WORK REQUIRED →
Instruction for the listing below: copy exactly, and only, the lines from the one holding "Uno studio italiano" through its last line, omitting any picture.

--- --- ---

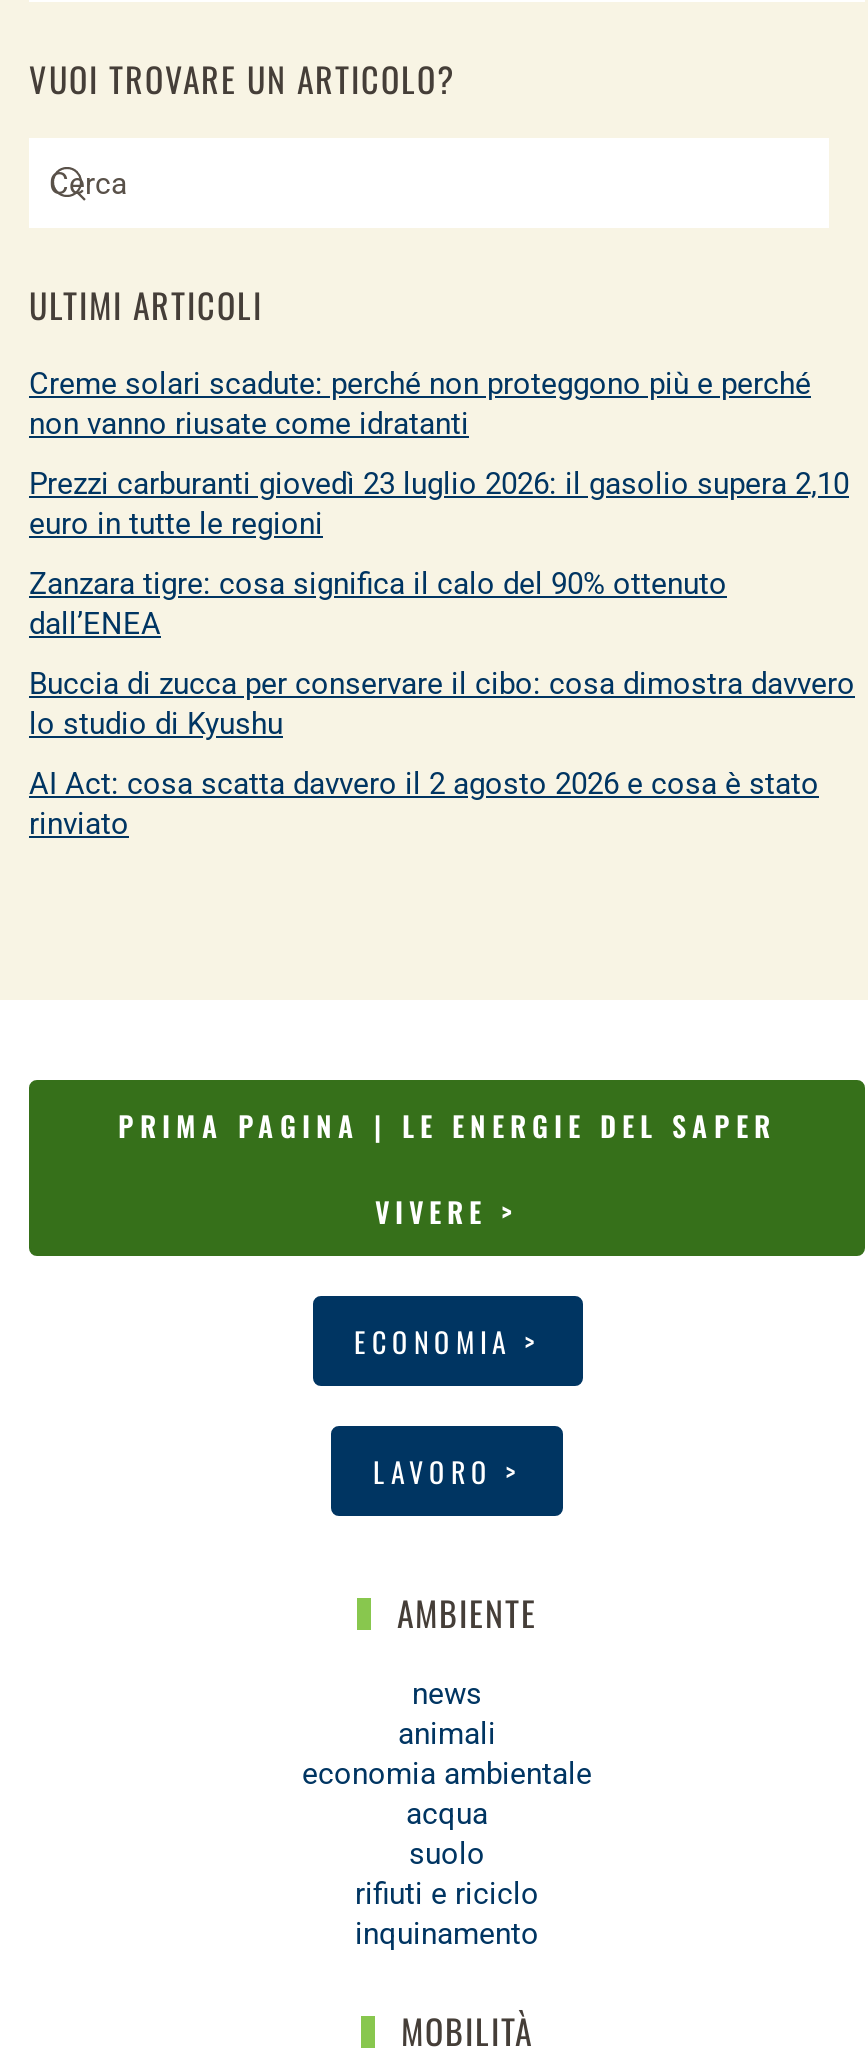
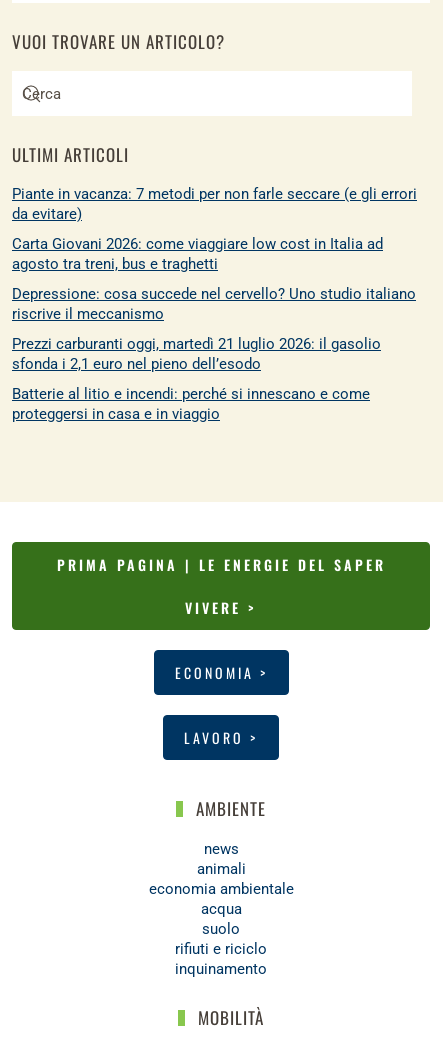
- Creme solari scadute: perché non proteggono più e perché
- non vanno riusate come idratanti
+ Piante in vacanza: 7 metodi per non farle seccare (e gli errori
+ da evitare)

- Prezzi carburanti giovedì 23 luglio 2026: il gasolio supera 2,10
- euro in tutte le regioni
+ Carta Giovani 2026: come viaggiare low cost in Italia ad
+ agosto tra treni, bus e traghetti

- Zanzara tigre: cosa significa il calo del 90% ottenuto
- dall’ENEA
+ Depressione: cosa succede nel cervello? Uno studio italiano
+ riscrive il meccanismo

- Buccia di zucca per conservare il cibo: cosa dimostra davvero
- lo studio di Kyushu
+ Prezzi carburanti oggi, martedì 21 luglio 2026: il gasolio
+ sfonda i 2,1 euro nel pieno dell’esodo

- AI Act: cosa scatta davvero il 2 agosto 2026 e cosa è stato
- rinviato
+ Batterie al litio e incendi: perché si innescano e come
+ proteggersi in casa e in viaggio
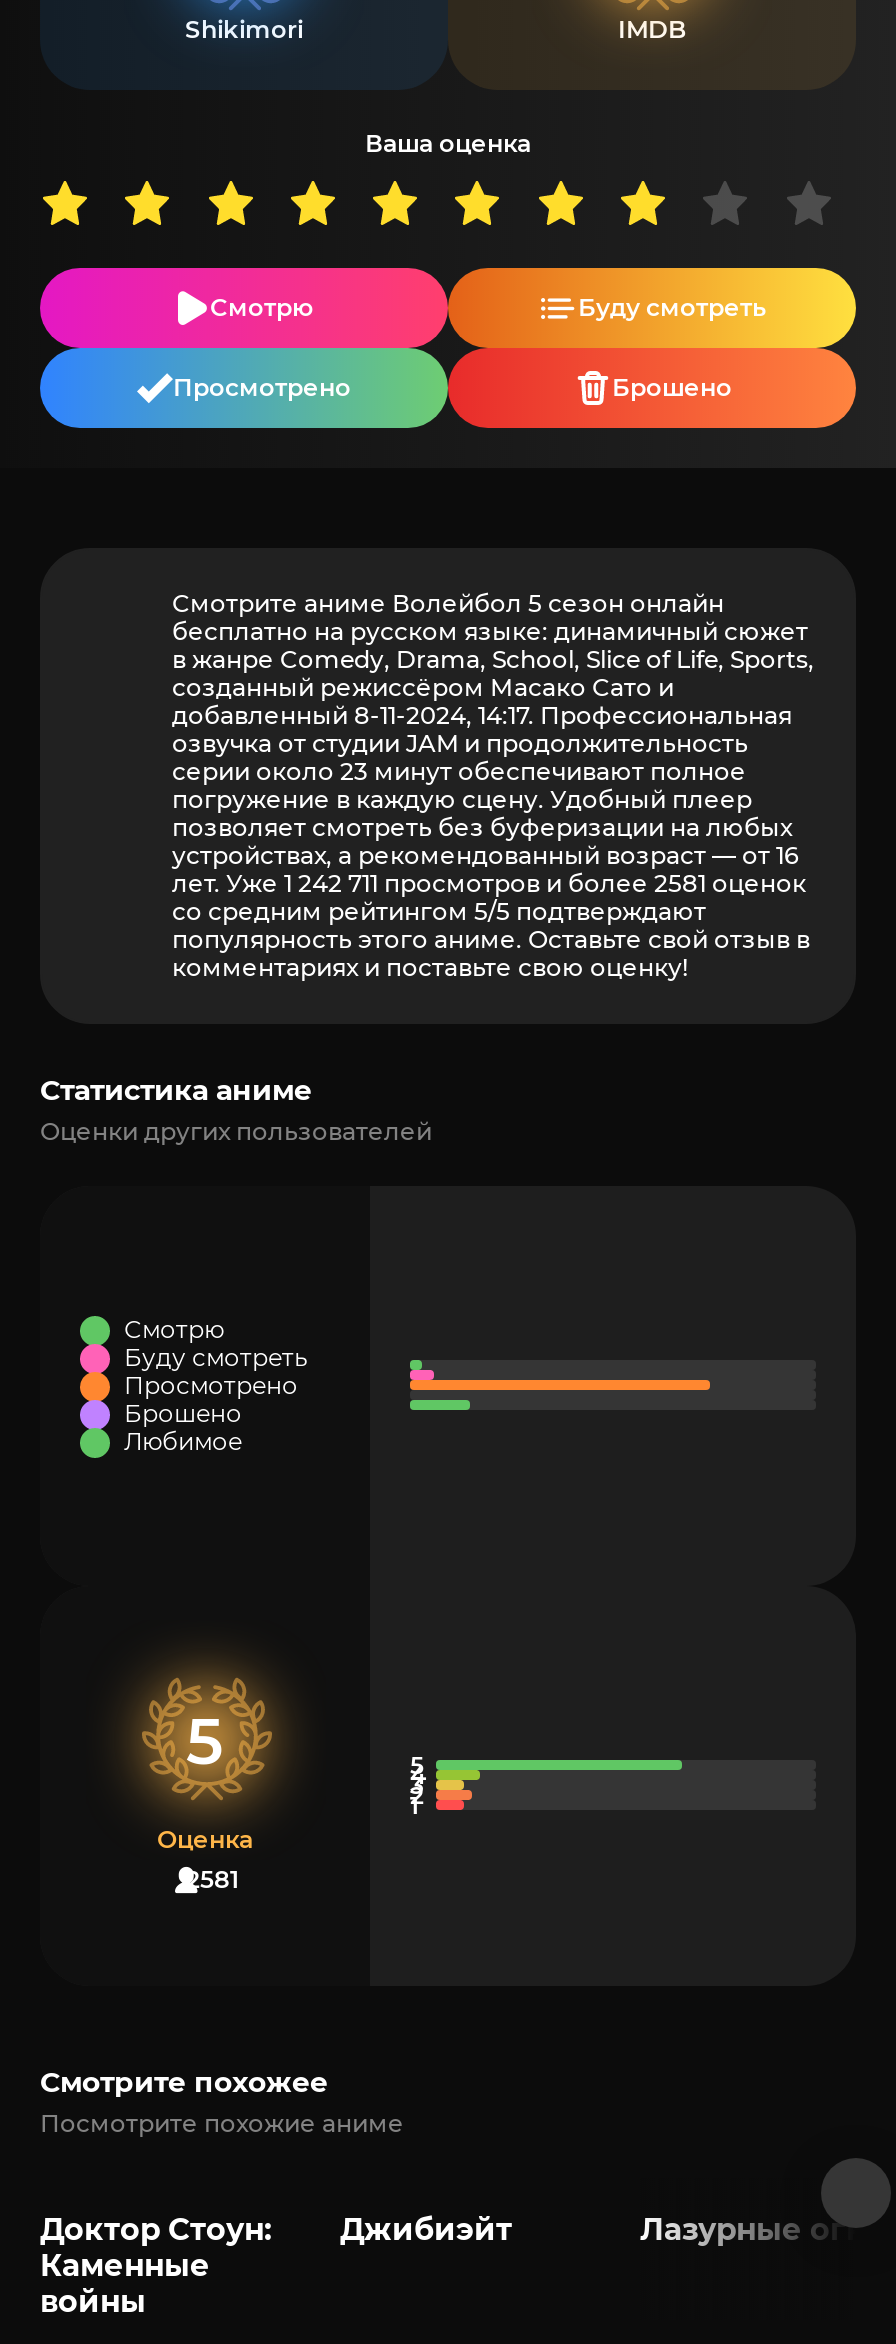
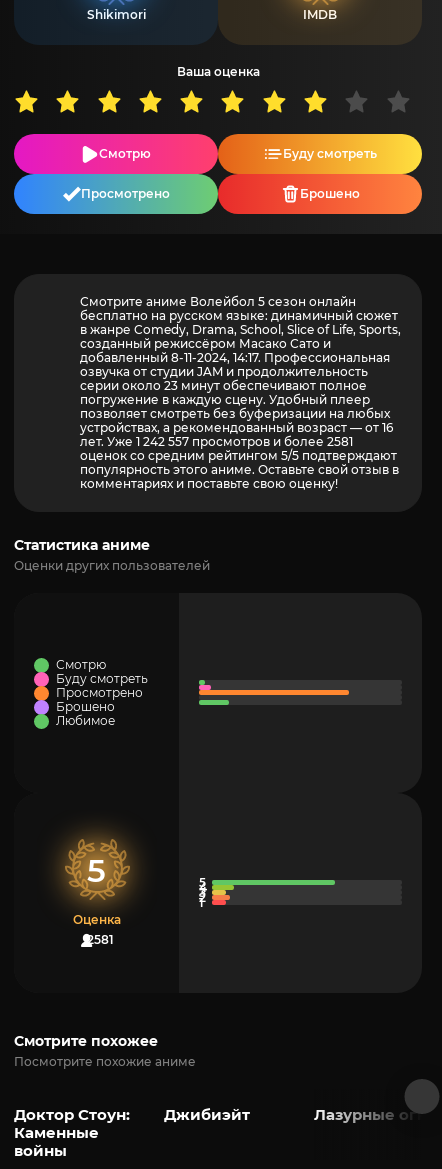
- лет. Уже 1 242 711 просмотров и более 2581 оценок
- со средним рейтингом 5/5 подтверждают
+ лет. Уже 1 242 557 просмотров и более 2581
+ оценок со средним рейтингом 5/5 подтверждают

--- --- ---

YOUR SOLUTION →
+ Depressione: cosa succede nel cervello? Uno studio italiano
+ riscrive il meccanismo

- Buccia di zucca per conservare il cibo: cosa dimostra davvero
- lo studio di Kyushu
+ Prezzi carburanti oggi, martedì 21 luglio 2026: il gasolio
+ sfonda i 2,1 euro nel pieno dell’esodo

- AI Act: cosa scatta davvero il 2 agosto 2026 e cosa è stato
- rinviato
+ Batterie al litio e incendi: perché si innescano e come
+ proteggersi in casa e in viaggio
- лет. Уже 1 242 711 просмотров и более 2581 оценок
- со средним рейтингом 5/5 подтверждают
+ лет. Уже 1 242 557 просмотров и более 2581
+ оценок со средним рейтингом 5/5 подтверждают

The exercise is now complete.